Re: [ovs-dev] [PATCH v3] dpif-netdev: dfc_process optimization by prefetching EMC entry.

Ilya Maximets Mon, 01 Apr 2019 00:44:01 -0700

On 01.04.2019 10:35, Yanqin Wei (Arm Technology China) wrote:
> So the main concern is performance drop for 1~8 flow, because EMC is 
> effective here and would be enable.
> On the other hand, EMC prefetching does not take effect when EMC is disable, 
> and in the case of large number of flows, the EMC is likely to be disabled. 
> So the performance drop here can be avoided by configuration.
> Is my understanding correct?


I think so.
Ian, what is your opinion here?

> 
> Best Regards,
> Wei Yanqin
> 
> -----Original Message-----
> From: Ilya Maximets <i.maxim...@samsung.com> 
> Sent: Monday, April 1, 2019 3:15 PM
> To: Yanqin Wei (Arm Technology China) <yanqin....@arm.com>; 
> d...@openvswitch.org; ian.sto...@intel.com
> Cc: nd <n...@arm.com>; Gavin Hu (Arm Technology China) <gavin...@arm.com>
> Subject: Re: [ovs-dev][PATCH v3] dpif-netdev: dfc_process optimization by 
> prefetching EMC entry.
> 
> On 01.04.2019 9:52, Yanqin Wei (Arm Technology China) wrote:
>> Hi Ilya,
>>
>> Really appreciate your time in doing benchmarking for this patch. And many 
>> thanks for your valuable comments.
>> It is quite possible that the second unneeded cache line prefetching causes 
>> performance drop in case of big number of flows (64K - 256K).

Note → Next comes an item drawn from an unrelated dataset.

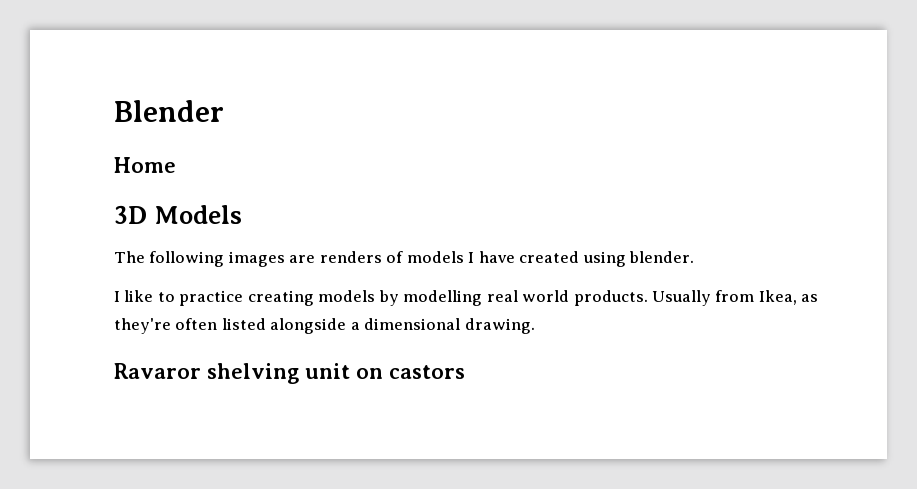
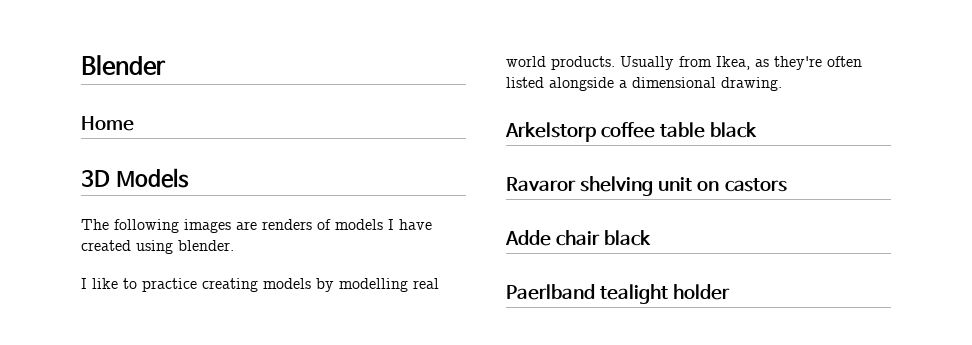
+ Arkelstorp coffee table black
+ Adde chair black
+ Paerlband tealight holder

>> This impact the real world use case, I will try to improve it . For 1-8 
>> flows cases, it should be not very important because of the lack of actual 
>> deployment.
> 
> I'm not actually sure which of these cases is more real.
> We're suggesting to disable EMC for cases where it's not effective.

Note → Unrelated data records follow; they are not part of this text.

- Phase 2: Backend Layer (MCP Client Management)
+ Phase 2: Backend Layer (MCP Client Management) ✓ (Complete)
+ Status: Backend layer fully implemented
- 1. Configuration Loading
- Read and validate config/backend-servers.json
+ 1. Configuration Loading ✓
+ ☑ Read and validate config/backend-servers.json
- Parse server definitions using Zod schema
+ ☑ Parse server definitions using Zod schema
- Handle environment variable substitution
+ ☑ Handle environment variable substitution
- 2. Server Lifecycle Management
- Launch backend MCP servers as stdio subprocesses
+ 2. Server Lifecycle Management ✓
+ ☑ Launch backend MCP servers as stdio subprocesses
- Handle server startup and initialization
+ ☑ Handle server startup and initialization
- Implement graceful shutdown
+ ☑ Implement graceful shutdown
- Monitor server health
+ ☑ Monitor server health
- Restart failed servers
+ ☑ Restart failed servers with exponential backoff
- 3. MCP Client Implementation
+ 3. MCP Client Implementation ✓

> From the other side, if VM encapsulates all the incoming traffic and sends it 
> for further processing, there will be only few outcoming flows.
> 
>>
>> Best Regards,
>> Wei Yanqin
>>
>> -----Original Message-----
>> From: Ilya Maximets <i.maxim...@samsung.com>
>> Sent: Monday, April 1, 2019 2:16 PM
>> To: Yanqin Wei (Arm Technology China) <yanqin....@arm.com>; 
>> d...@openvswitch.org; ian.sto...@intel.com
>> Cc: nd <n...@arm.com>; Gavin Hu (Arm Technology China) 
>> <gavin...@arm.com>
>> Subject: Re: [ovs-dev][PATCH v3] dpif-netdev: dfc_process optimization by 
>> prefetching EMC entry.
>>
>> On 29.03.2019 20:33, Ilya Maximets wrote:
>>> Hi.
>>> I made few tests on PVP with bonded PHY setup and found no 
>>> significant difference in maximum performance with low and medium 
>>> number of flows
>>> (8 - 8192).
>>
>> Correction: I see the a slight performance drop (~1%) for the cases with 
>> very low number of flows (1-8), and a performance increase (~ 2-3%) for the 
>> medium low number of flows (64 - 4096).

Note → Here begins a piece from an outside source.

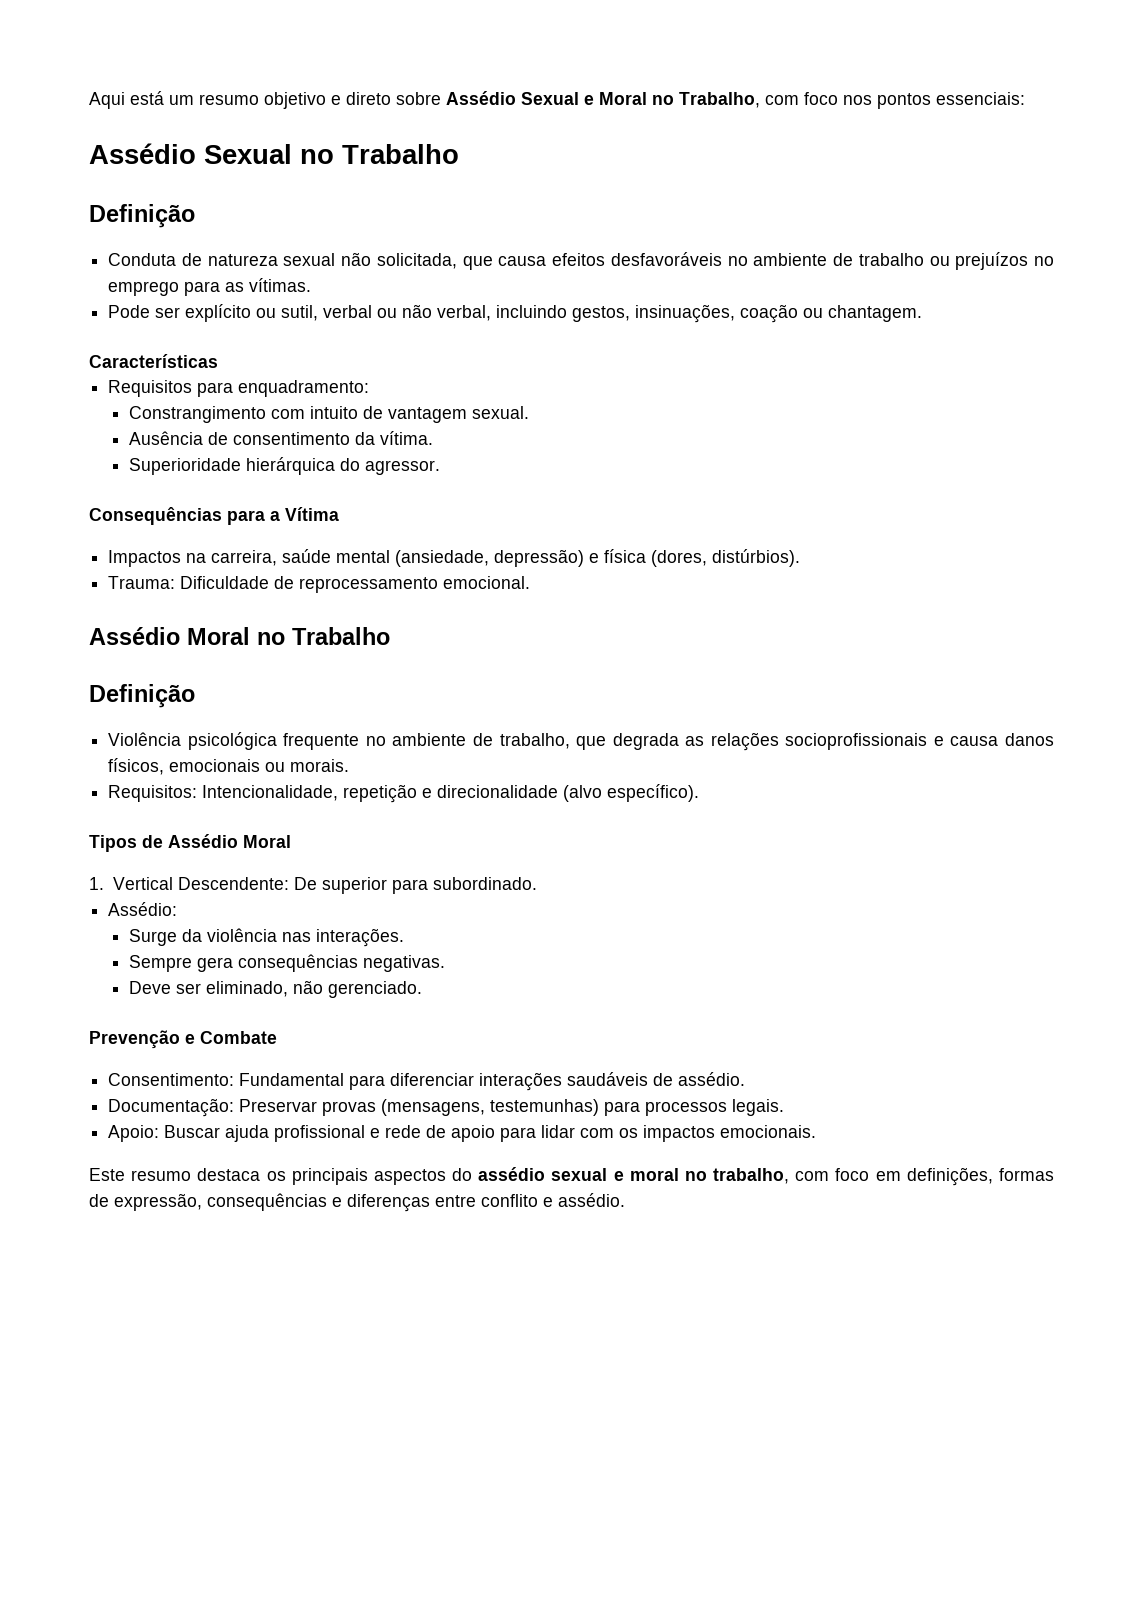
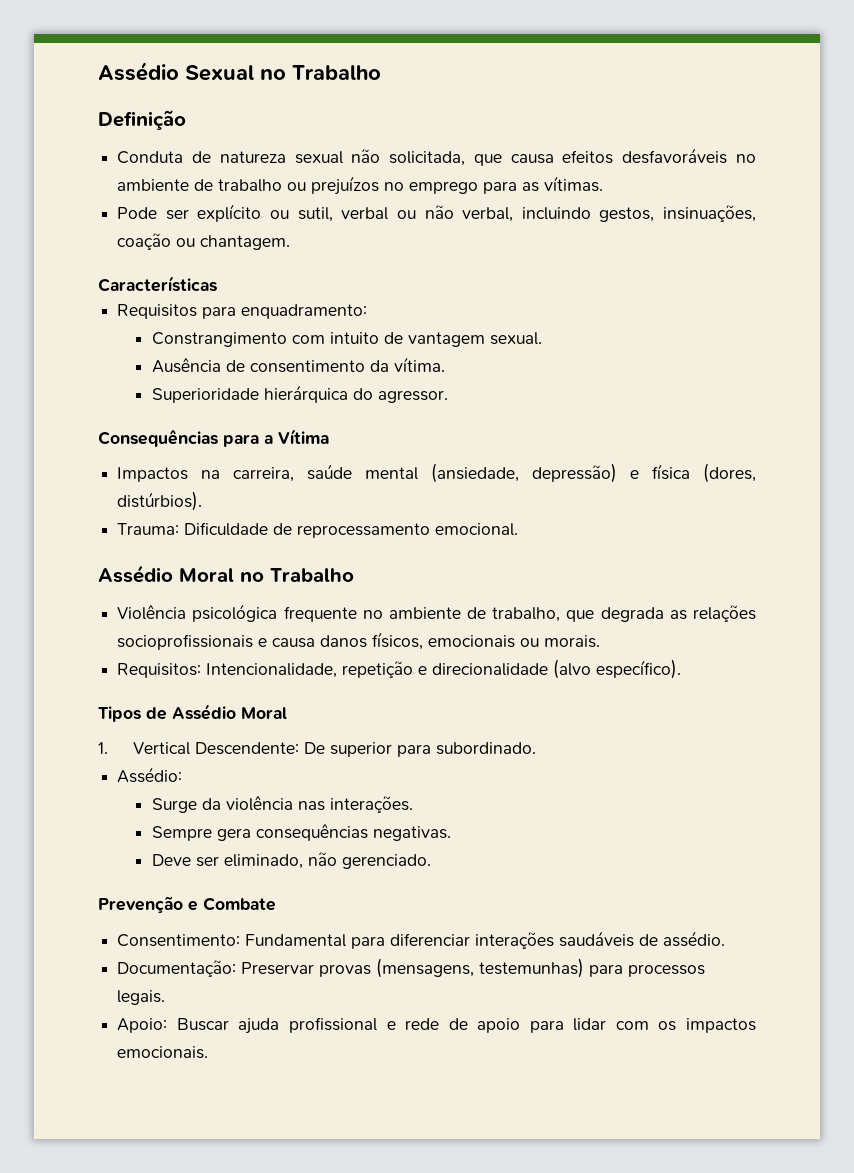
- Aqui está um resumo objetivo e direto sobre Assédio Sexual e Moral no Trabalho, com foco nos pontos essenciais:
  Assédio Moral no Trabalho
- Definição
- Este resumo destaca os principais aspectos do assédio sexual e moral no trabalho, com foco em definições, formas de expressão, consequências e diferenças entre conflito e assédio.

>> In this scenario packets from VM has already calculated hash on 
>> recirculation, so the prefetching optimization doesn't work for the first 
>> pass through the datapath, but works for the second.
>> Degradation on single or very low number of flows probably caused by 
>> additional checks and instructions for prefetching the memory that is in 
>> cache already.
>>
>>> In case of big number of flows (64K - 256K) I see performance drop in 
>>> about 2-3%. I think that because of prefetching of a second 
>>> cacheline, which is unneeded because current_entry->key.hash likely 
>>> != key->hash and we don't need to compare miniflows while emc_lookup. 
>>> Changing the code to prefetch the first cacheline only decreases the 
>>> drop to ~1% (However, this increases the consumed processing cycles 
>>> for medium numbers of flows described below)
>>
>> In general, this patch decreases the performance for cases where EMC is not 
>> efficient and improves it for cases where EMC is efficient, except the cases 
>> with very low numbers of flows, which could be the main concern.
>>
>>>
>>> OTOH, I see a slight decrease (~1%) of consumed cycles per packet for 
>>> the thread that polls HW NICs and send packets to VM, which is good.
>>> This improvement observed for a medium small number of flows: 512 - 8192.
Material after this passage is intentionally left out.